Task description: The answer must be an exact copy of the records below, with every picture left out.

(Web page edit records)
--- START ---

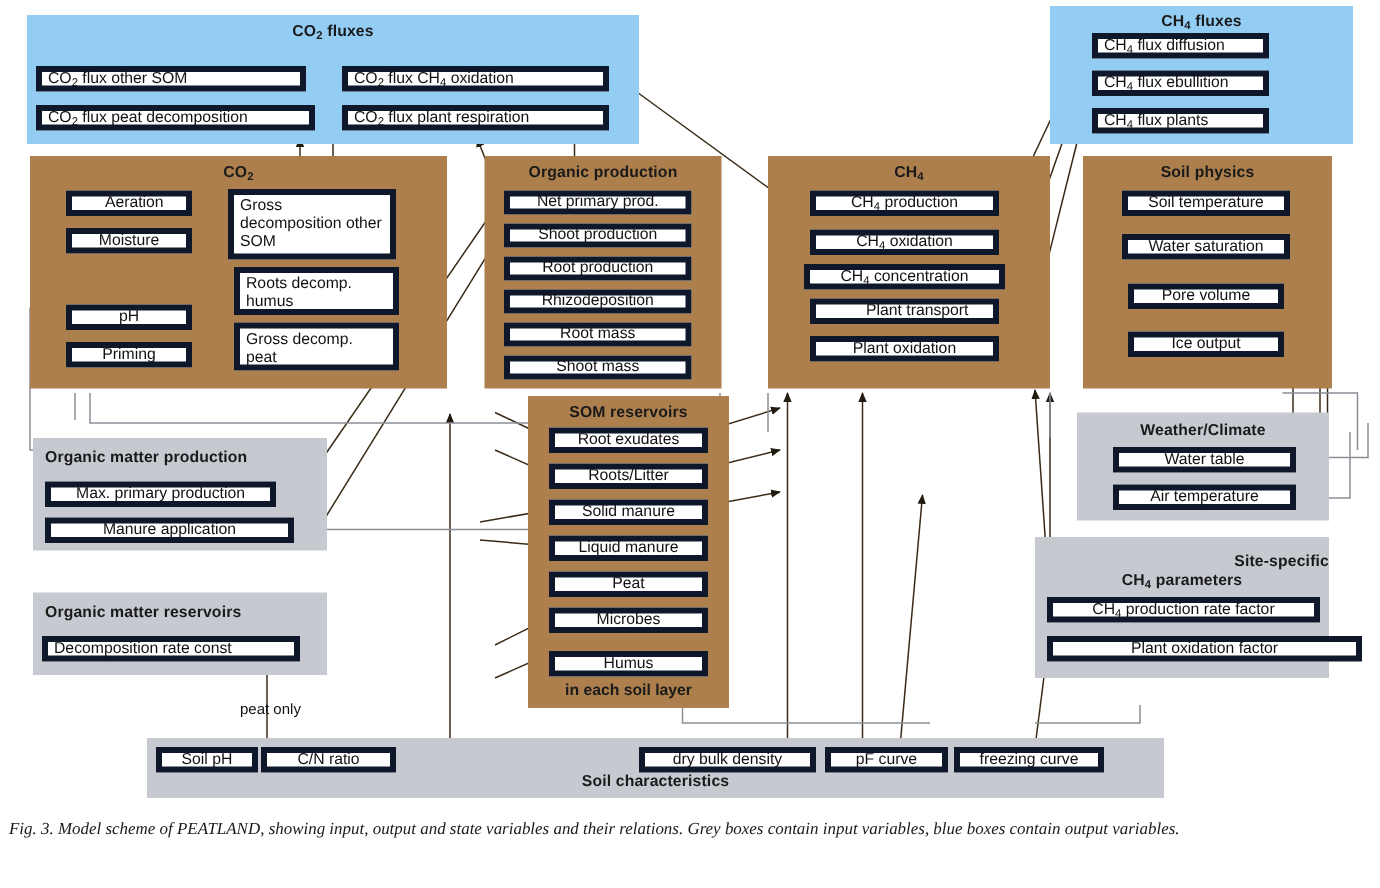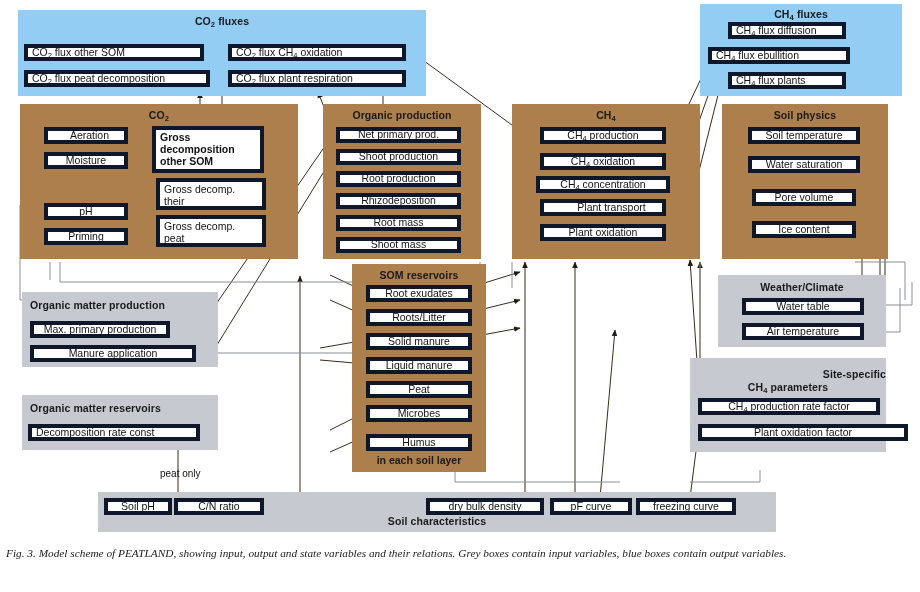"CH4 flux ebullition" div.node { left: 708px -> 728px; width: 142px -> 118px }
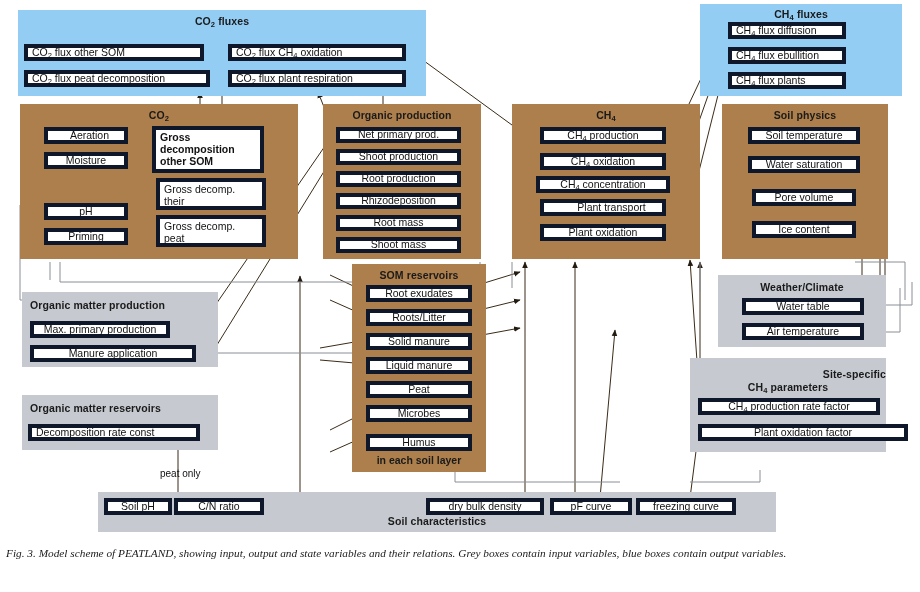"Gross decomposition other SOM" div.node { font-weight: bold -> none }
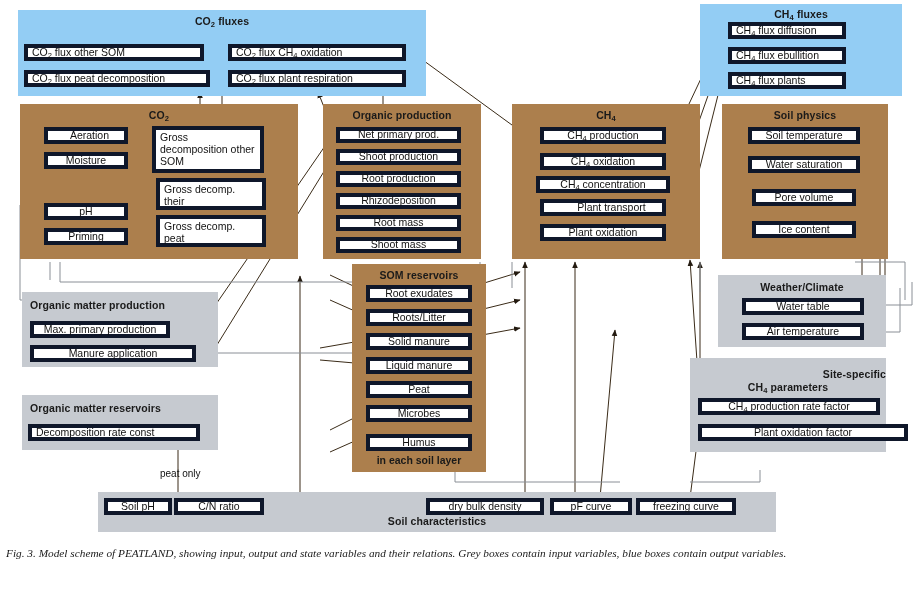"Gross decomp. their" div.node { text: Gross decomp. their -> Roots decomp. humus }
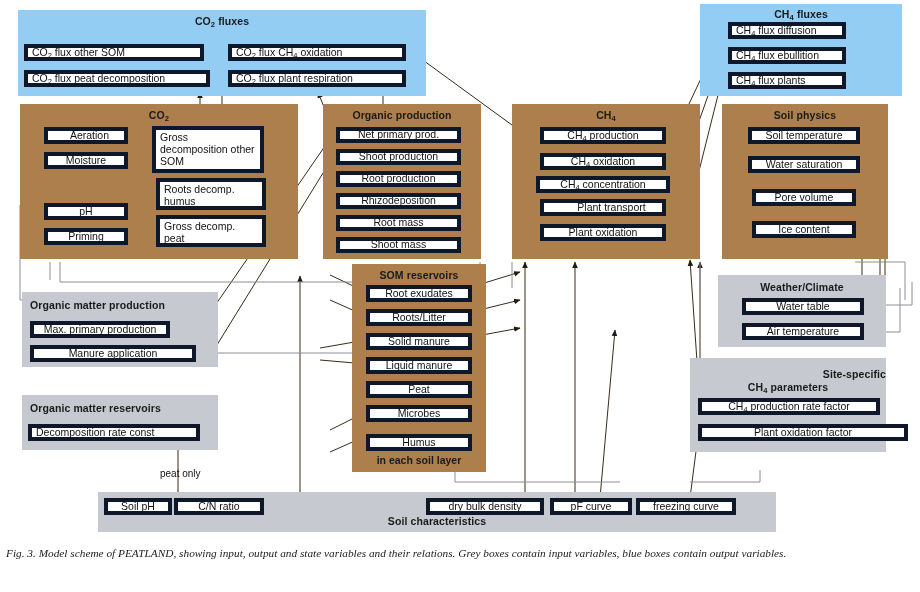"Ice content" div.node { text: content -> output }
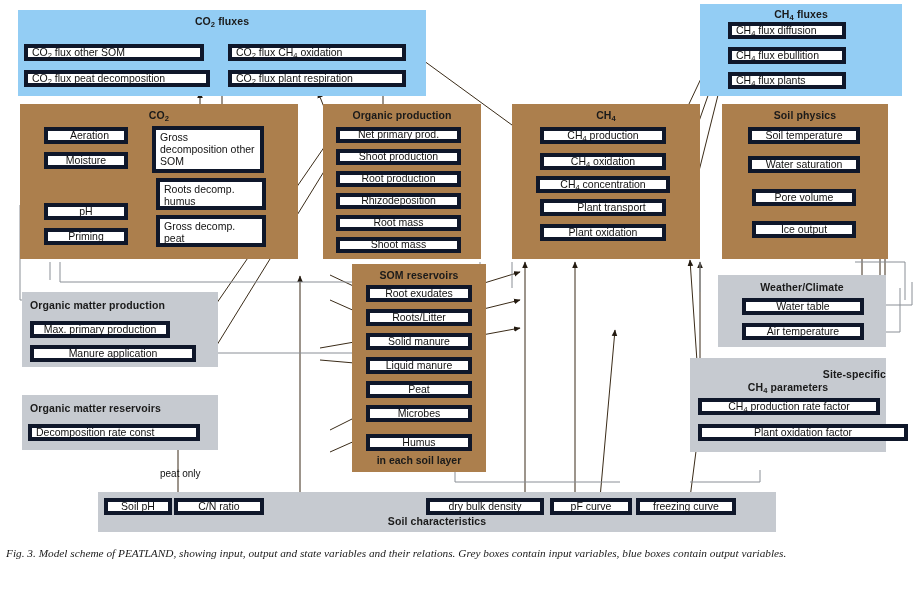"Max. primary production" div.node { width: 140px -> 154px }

--- END ---

Solution:
"CH4 flux ebullition" div.node { left: 708px -> 728px; width: 142px -> 118px }
"Gross decomposition other SOM" div.node { font-weight: bold -> none }
"Gross decomp. their" div.node { text: Gross decomp. their -> Roots decomp. humus }
"Ice content" div.node { text: content -> output }
"Max. primary production" div.node { width: 140px -> 154px }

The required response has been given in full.